- TRY IT:
For the entries below, the expected answer is the line with "(256, 73) none", the line with "(126, 314) none", and every line between them, exactly as written, and nothing more.
### DATA ###
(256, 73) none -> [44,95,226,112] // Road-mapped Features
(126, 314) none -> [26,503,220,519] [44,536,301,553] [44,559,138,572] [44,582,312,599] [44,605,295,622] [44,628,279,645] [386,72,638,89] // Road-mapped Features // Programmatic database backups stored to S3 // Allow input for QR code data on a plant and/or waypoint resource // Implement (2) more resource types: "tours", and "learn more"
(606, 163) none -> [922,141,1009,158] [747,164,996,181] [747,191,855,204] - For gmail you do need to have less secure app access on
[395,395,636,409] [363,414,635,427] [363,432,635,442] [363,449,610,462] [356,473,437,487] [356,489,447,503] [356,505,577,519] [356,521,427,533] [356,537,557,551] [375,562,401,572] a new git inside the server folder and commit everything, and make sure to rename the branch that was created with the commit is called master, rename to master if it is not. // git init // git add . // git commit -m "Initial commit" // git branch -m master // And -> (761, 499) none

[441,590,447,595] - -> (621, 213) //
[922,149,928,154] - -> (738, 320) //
###
### DATA ###
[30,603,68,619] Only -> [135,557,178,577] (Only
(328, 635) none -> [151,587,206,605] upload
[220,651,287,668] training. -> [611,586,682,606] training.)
###
### DATA ###
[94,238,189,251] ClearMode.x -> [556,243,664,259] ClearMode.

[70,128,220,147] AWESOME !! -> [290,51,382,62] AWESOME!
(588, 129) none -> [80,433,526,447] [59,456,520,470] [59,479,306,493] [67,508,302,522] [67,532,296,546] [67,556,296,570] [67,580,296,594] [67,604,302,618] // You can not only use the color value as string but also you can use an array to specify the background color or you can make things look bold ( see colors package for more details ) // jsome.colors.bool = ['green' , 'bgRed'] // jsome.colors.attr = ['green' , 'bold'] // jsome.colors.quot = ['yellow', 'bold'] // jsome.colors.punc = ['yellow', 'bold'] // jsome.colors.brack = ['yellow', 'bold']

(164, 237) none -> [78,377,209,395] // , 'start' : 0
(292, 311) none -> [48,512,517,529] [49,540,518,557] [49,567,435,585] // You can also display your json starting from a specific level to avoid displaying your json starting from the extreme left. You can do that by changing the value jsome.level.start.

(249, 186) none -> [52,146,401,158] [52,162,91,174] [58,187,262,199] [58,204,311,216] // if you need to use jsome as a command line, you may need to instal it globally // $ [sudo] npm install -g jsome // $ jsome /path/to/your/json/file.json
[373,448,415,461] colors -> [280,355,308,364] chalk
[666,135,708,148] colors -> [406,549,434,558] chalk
###
- SOLUTION TO THE PROBLEM:
(256, 73) none -> [44,95,226,112] // Road-mapped Features
(126, 314) none -> [26,503,220,519] [44,536,301,553] [44,559,138,572] [44,582,312,599] [44,605,295,622] [44,628,279,645] [386,72,638,89] // Road-mapped Features // Programmatic database backups stored to S3 // Allow input for QR code data on a plant and/or waypoint resource // Implement (2) more resource types: "tours", and "learn more"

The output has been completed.